Keeping Jewish Boys Involved

A great article from our friends at the Berman Jewish Policy Archive about our friends at Moving Traditions! For Lilith’s take on Jewish boys’ identity today, you should definitely take a look at our Fall 2009 issue, pictured here. You can even download the special section for free here.

Krauss

The role of men and boys in American Jewish life is a topic of growing concern – current research on boys available on BJPA ranges from Wishing For More: Jewish Boyhood, Identity and Community to  “Bros” and “Ho’s” in Jewish Life Today.

Monday night, Moving Traditions, the organization that gave us the “Rosh Hodesh – It’s a Girl thing” program, unveiled a new program geared at teenage Jewish boys – along with a substantive report on Jewish American boys’ participation in American Judaism.
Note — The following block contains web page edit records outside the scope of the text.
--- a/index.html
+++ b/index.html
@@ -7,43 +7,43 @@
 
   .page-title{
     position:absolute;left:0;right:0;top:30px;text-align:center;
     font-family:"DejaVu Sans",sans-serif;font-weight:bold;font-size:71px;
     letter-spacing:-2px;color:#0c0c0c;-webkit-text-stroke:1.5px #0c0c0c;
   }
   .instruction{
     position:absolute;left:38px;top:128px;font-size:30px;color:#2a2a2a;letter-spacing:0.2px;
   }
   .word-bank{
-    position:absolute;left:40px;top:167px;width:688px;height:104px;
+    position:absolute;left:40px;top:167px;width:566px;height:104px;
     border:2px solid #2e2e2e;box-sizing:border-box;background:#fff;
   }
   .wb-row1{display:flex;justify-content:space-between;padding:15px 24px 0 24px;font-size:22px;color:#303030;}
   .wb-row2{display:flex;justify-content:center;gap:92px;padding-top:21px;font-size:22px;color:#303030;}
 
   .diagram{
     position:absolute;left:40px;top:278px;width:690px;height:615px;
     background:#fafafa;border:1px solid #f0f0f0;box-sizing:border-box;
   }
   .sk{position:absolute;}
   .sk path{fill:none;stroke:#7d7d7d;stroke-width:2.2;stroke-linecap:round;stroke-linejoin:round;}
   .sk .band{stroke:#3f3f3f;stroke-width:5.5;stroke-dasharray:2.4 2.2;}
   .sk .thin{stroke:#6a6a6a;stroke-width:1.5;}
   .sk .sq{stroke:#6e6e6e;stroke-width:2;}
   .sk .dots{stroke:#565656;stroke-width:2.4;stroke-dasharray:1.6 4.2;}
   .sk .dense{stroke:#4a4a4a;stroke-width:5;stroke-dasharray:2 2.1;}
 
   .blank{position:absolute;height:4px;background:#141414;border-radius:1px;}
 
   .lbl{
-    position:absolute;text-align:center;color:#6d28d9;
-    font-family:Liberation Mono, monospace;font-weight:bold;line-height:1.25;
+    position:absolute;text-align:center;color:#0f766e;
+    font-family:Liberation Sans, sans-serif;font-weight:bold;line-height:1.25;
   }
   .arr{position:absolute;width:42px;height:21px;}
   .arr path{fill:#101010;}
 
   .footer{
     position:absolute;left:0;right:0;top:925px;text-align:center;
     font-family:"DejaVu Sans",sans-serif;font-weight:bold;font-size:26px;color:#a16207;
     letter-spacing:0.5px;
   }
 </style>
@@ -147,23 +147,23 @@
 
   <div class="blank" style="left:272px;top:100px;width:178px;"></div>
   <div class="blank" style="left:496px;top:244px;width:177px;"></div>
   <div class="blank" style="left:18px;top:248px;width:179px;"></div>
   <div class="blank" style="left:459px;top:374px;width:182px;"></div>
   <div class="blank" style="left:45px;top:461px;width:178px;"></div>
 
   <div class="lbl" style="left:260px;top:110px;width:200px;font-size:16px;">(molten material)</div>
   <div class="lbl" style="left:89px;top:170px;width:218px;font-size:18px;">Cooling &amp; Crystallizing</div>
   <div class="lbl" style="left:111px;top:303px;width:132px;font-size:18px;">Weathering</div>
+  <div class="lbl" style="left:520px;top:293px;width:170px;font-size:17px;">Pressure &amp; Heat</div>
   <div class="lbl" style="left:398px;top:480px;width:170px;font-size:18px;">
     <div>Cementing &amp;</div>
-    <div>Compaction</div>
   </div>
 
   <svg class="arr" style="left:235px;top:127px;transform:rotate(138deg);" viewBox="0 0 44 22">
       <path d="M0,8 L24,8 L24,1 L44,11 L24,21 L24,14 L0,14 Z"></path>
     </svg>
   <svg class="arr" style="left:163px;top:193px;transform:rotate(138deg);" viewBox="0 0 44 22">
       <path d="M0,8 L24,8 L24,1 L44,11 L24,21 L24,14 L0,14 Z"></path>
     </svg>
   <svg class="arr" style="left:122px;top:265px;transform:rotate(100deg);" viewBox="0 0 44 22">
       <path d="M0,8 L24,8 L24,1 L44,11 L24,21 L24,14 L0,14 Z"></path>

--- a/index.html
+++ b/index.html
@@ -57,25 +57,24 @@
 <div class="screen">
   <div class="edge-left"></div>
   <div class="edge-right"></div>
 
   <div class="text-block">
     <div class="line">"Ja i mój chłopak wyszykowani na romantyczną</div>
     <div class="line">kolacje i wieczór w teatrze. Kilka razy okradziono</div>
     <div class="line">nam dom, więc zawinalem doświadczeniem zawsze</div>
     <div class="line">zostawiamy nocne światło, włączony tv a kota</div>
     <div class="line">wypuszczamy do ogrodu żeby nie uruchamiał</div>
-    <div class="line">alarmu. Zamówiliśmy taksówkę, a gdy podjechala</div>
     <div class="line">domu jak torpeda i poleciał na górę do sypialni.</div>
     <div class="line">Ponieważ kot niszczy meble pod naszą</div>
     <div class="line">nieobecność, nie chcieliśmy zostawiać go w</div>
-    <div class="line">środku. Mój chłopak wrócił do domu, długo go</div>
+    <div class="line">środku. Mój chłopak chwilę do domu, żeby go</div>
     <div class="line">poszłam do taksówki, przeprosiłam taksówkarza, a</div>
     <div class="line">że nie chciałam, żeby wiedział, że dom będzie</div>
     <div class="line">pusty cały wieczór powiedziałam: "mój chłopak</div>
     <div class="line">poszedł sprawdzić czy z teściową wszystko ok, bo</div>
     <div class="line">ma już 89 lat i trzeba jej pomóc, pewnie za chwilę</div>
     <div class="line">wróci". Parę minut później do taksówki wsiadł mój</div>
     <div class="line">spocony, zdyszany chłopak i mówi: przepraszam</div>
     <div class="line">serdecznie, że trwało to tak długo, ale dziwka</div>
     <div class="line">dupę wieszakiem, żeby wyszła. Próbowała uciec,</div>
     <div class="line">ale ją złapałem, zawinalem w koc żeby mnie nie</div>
We are living in exciting times. There is no historical precedent for the problem of the disenfranchisement of boys in the religion of “Shelo asani isha” (the blessing traditionally recited by Jewish men, thanking God for not making them women). Certainly there is no shortage of men at the tops of Jewish structures, as the ongoing work of organizations like Advancing Women Professionals and the Jewish Community continues to document. But what does that avail us if we are bleeding boys from the bottom? 
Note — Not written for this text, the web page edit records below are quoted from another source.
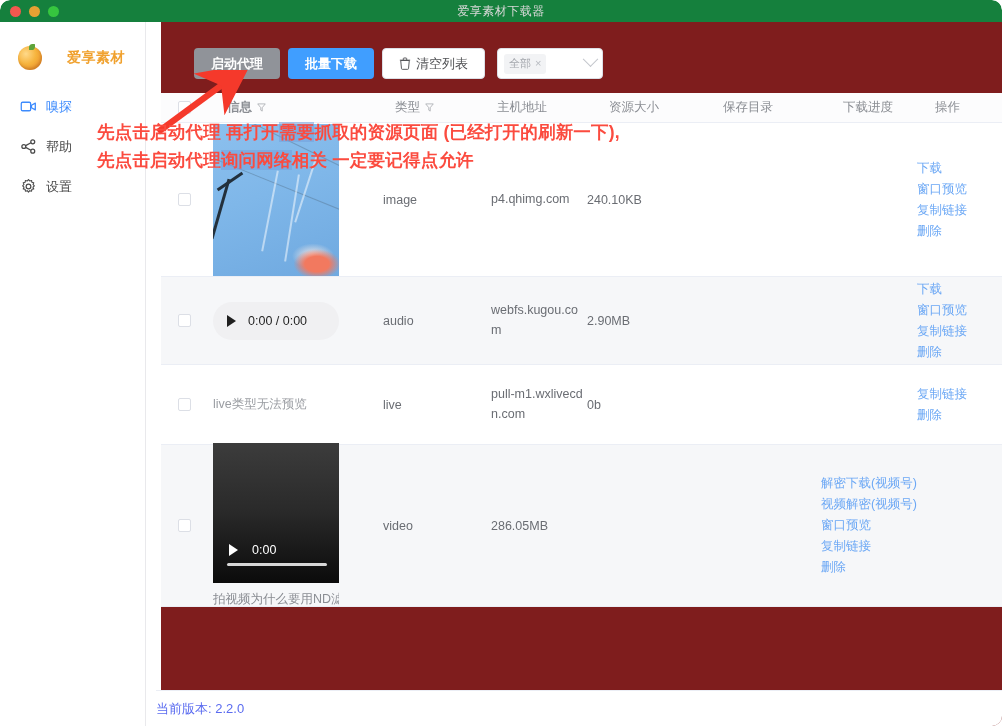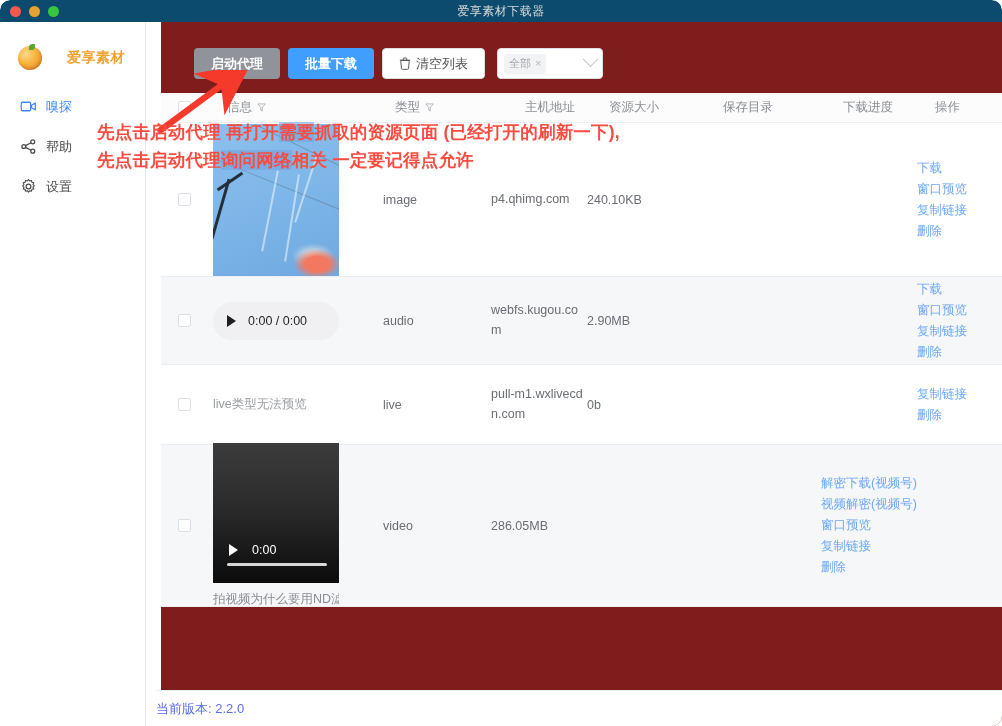--- a/index.html
+++ b/index.html
@@ -14,21 +14,21 @@
     width: 1002px; height: 726px;
     background: #fff;
     border-radius: 10px;
     overflow: hidden;
   }
 
   
   .titlebar {
     position: absolute; left: 0; top: 0;
     width: 1002px; height: 22px;
-    background: #0c4a6e;
+    background: #15803d;
     display: flex; align-items: center;
     border-top-left-radius: 10px; border-top-right-radius: 10px;
   }
   .lights { display: flex; gap: 8px; margin-left: 10px; }
   .light { width: 11px; height: 11px; border-radius: 50%; }
   .light.red { background: #f3584f; }
   .light.yellow { background: #e6a133; }
   .light.green { background: #36c63f; }
   .titlebar-title {
     position: absolute; left: 0; right: 0; text-align: center;
@@ -126,23 +126,23 @@
   }
   .row.alt { background: #f6f7f9; }
   .c-check { width: 46px; flex: none; display: flex; justify-content: center; }
   .c-info  { width: 176px; flex: none; padding-left: 6px; }
   .c-type  { width: 108px; flex: none; }
   .c-host  { width: 96px; flex: none; word-break: break-all; line-height: 1.55; }
   .c-size  { width: 108px; flex: none; }
   .c-dir   { width: 130px; flex: none; }
   .c-prog  { width: 88px; flex: none; }
   .c-act   { flex: 1; padding-left: 4px; }
-  .thead .c-info { padding-left: 20px; }
+  .thead .c-info { padding-left: 20px; font-weight: bold; }
   .thead .c-type { padding-left: 12px; }
-  .thead .c-host { width: 112px; padding-left: 6px; text-align: center; }
+  .thead .c-host { width: 112px; padding-left: 6px; }
   .thead .c-size { width: 106px; padding-left: 6px; }
   .thead .c-dir  { width: 132px; padding-left: 14px; }
   .thead .c-prog { width: 90px; padding-left: 2px; }
   .chk {
     width: 13px; height: 13px; border: 1px solid #dcdfe6;
     border-radius: 2px; background: #fff; cursor: pointer;
   }
   .filter-ico { width: 9px; height: 9px; vertical-align: -1px; margin-left: 2px; }
 
   

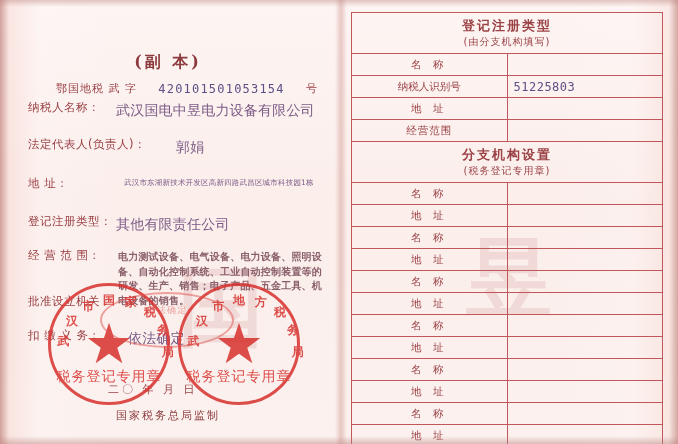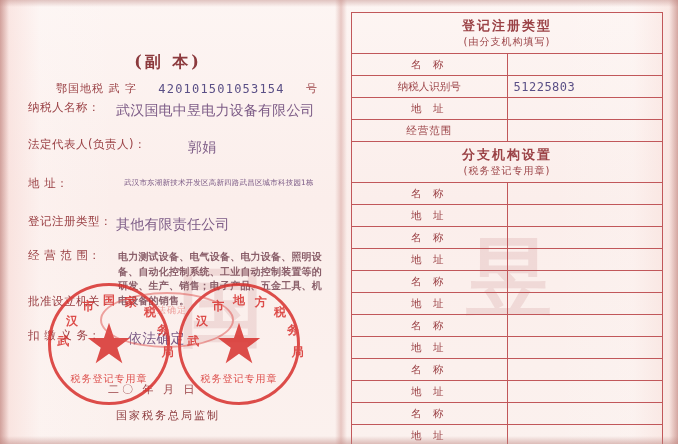--- a/index.html
+++ b/index.html
@@ -187,21 +187,21 @@
     transform: translate(-50%, -52%);
     color: #d8322f;
     font-size: 0;
   }
   .star svg { display: block; transform: translate(-50%, -50%); }
   .stamp .center-sub {
     position: absolute;
     left: 0; right: 0;
     bottom: 16px;
     text-align: center;
-    font-size: 10px;
+    font-size: 14px;
     font-family: "DejaVu Serif", "Liberation Serif", serif;
     color: #d8322f;
     letter-spacing: 1px;
   }
   .stamp-oval {
     position: absolute;
     border: 2px solid #e0534f;
     border-radius: 50%;
     opacity: 0.5;
     color: #e0534f;
@@ -292,21 +292,21 @@
       <span class="serial-suffix">号</span>
     </div>
 
     <div class="field" style="top:100px;">
       <span class="flabel">纳税人名称：</span>
       <span class="fvalue">武汉国电中昱电力设备有限公司</span>
     </div>
 
     <div class="field" style="top:137px;">
       <span class="flabel">法定代表人(负责人)：</span>
-      <span class="fvalue" style="left:144px;padding-left:16px;">郭娟</span>
+      <span class="fvalue" style="left:132px;padding-left:16px;">郭娟</span>
     </div>
 
     <div class="field" style="top:176px;">
       <span class="flabel">地        址：</span>
       <span class="fvalue" style="left:96px; font-size:7.5px;">武汉市东湖新技术开发区高新四路武昌区城市科技园1栋</span>
     </div>
 
     <div class="field" style="top:214px;">
       <span class="flabel">登记注册类型：</span>
       <span class="fvalue">其他有限责任公司</span>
Moving Traditions found that at every year of post bnai mitzvah Jewish involvement, boys participation lags behind that of girls. Through focus groups and pilot testing, they came up with a program that has proven, in their experience so far, successful at engaging Jewish boys and keeping them engaged. Somewhat like the Rosh Chodesh program, it reaches back to an area of Jewish life that was traditionally the province of its target audience: the boys participating in their pilot testing named themselves “The Brotherhood.”

Single sex programming is meant to invite Jewish boys to integrate core pieces of their identity – masculinity and Judaism, precisely at the time in their lives that they are most actively involved with figuring out who they are, and can and want to be. The idea is not to perpetuate any ways in which Jewish communities have defined and nurtured male identities in opposition to and over female identities. The hope is that by involving boys in an active process of engagement with their Jewish gender identities, they will become a generation of men that can join Jewish women in the shared project of building thriving Jewish communities that can affirm individual identities and honor difference.
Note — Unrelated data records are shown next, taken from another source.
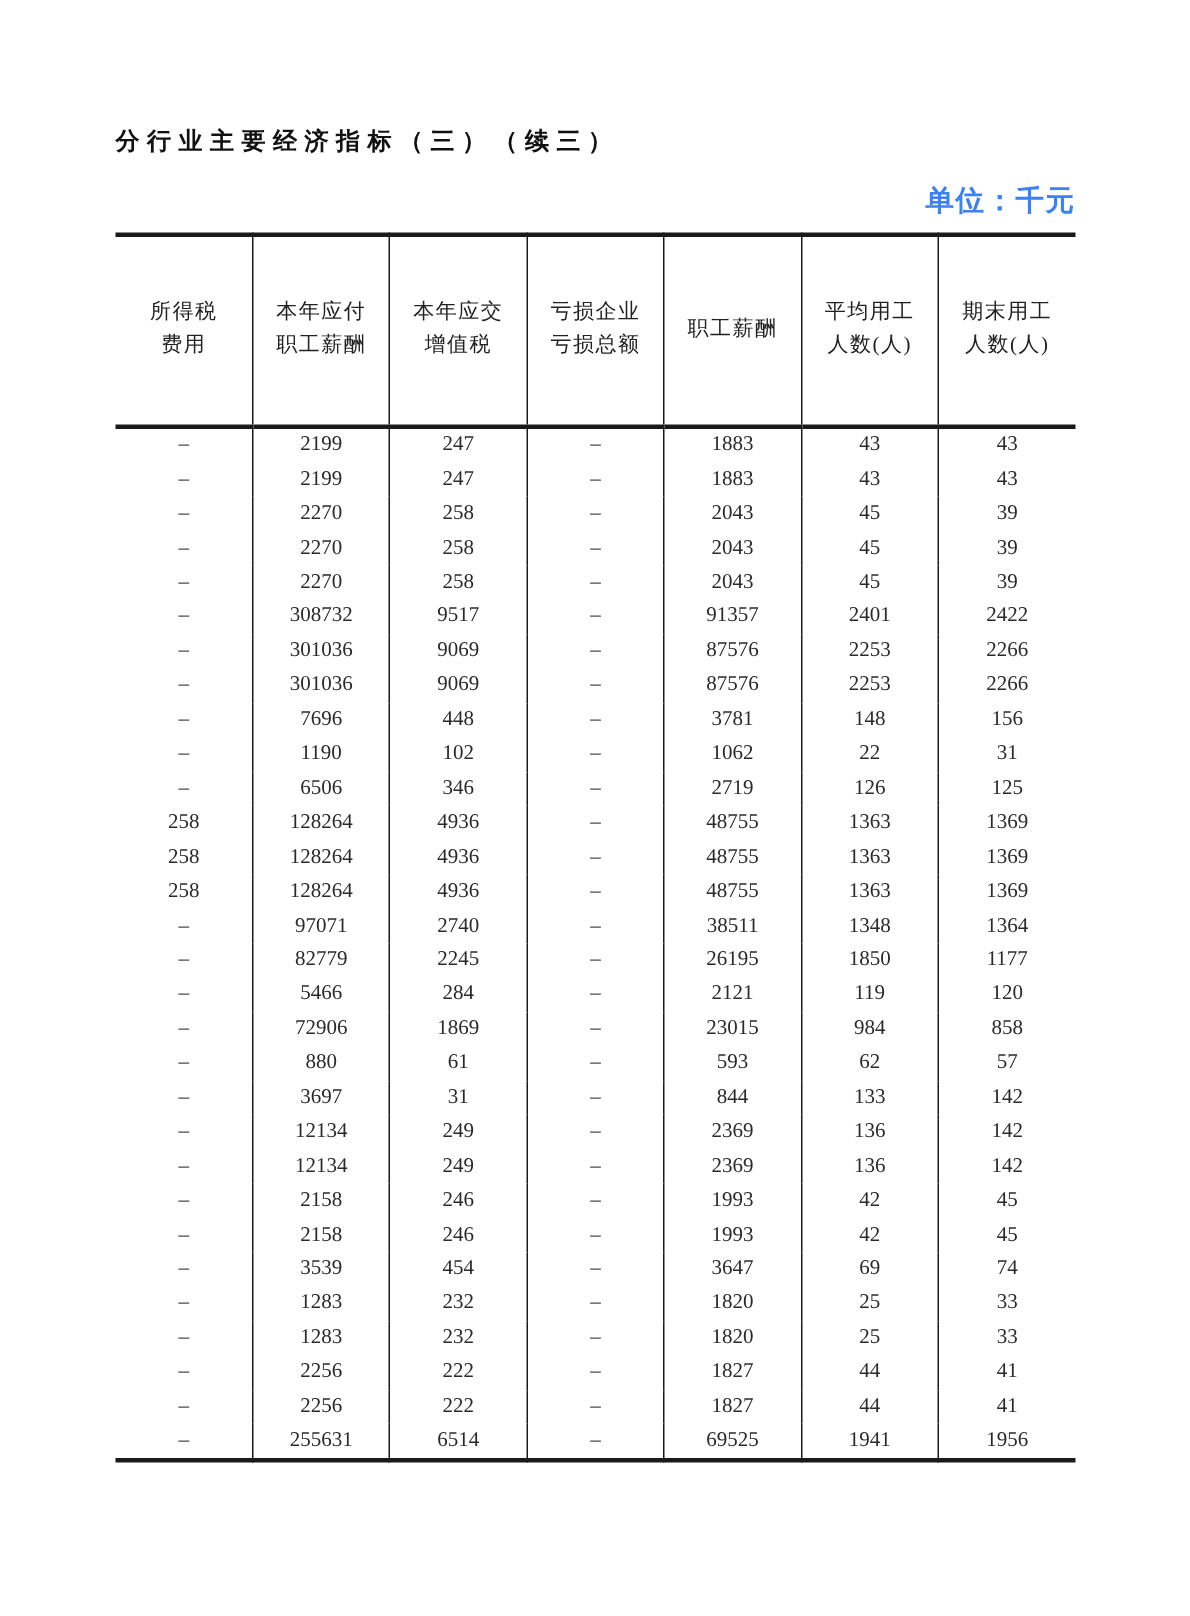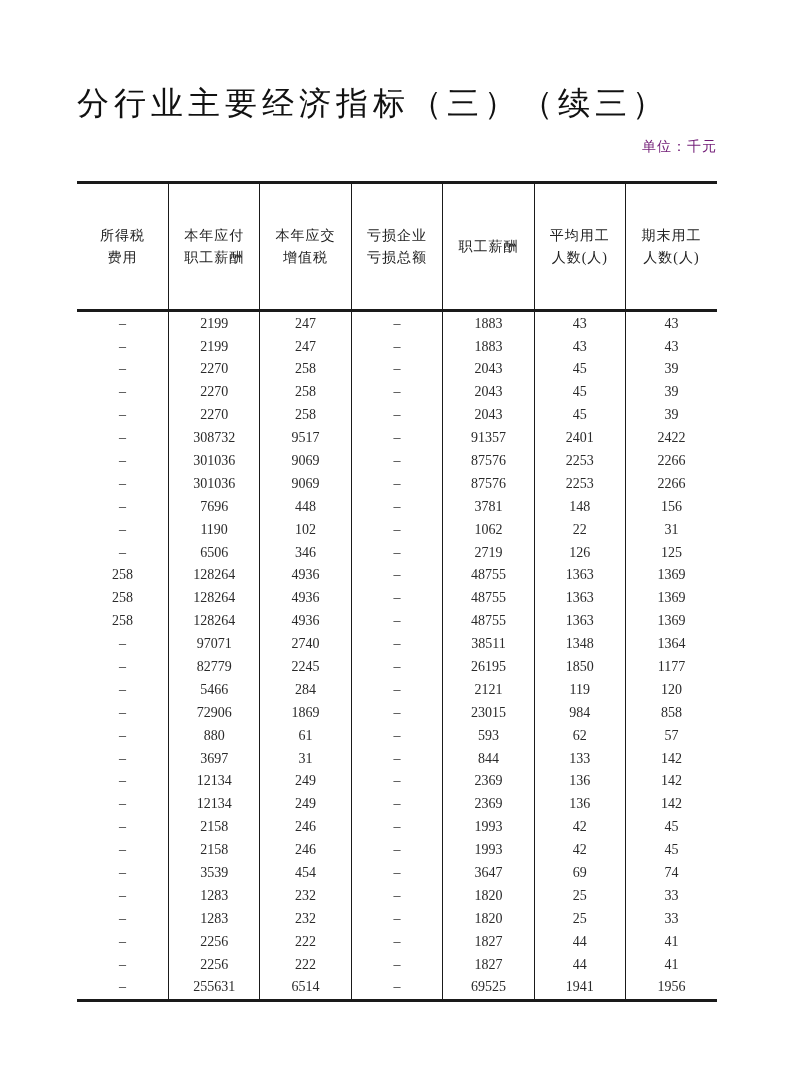--- a/index.html
+++ b/index.html
@@ -12,36 +12,37 @@
     width: 793px;
     height: 1077px;
     background: #ffffff;
     font-family: "Liberation Serif", "DejaVu Serif", serif;
     color: #222222;
     box-sizing: border-box;
     padding: 86px 76px 0 77px;
   }
   .title {
     margin: 0;
-    font-size: 32px;
-    font-weight: normal;
+    font-size: 16px;
+    font-weight: bold;
     letter-spacing: 5px;
     color: #111111;
     line-height: 1.1;
     white-space: nowrap;
   }
   .unit {
     margin-top: 17px;
-    font-size: 14px;
+    font-size: 19px;
     text-align: right;
     letter-spacing: 1px;
-    color: #701a75;
+    color: #3b82f6;
+    font-weight: bold;
   }
   table.stats {
-    margin-top: 25px;
+    margin-top: 8px;
     width: 640px;
     border-collapse: collapse;
     table-layout: fixed;
     border-top: 3px solid #1a1a1a;
     border-bottom: 3px solid #1a1a1a;
   }
   table.stats th,
   table.stats td {
     border-left: 1px solid #1a1a1a;
     text-align: center;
The report includes sample activities as well as a marketing guide, and Moving Tradition’s commitment to help organizations bring the program to Jewish teenage boys in their communities. One major challenge is the stark shortage of male Jewish educators and role models.

Participants in the unveiling program also asked questions about the distinctiveness of American, as opposed to Israeli, male Jewish identity, and the challenge of nurturing masculinity without perpetuating things like heteronormativity – one sample activity asks boys to arrange themselves on an agree/disagree spectrum to statements that “It’s a “guy” thing to…” for example, “pay for a date.”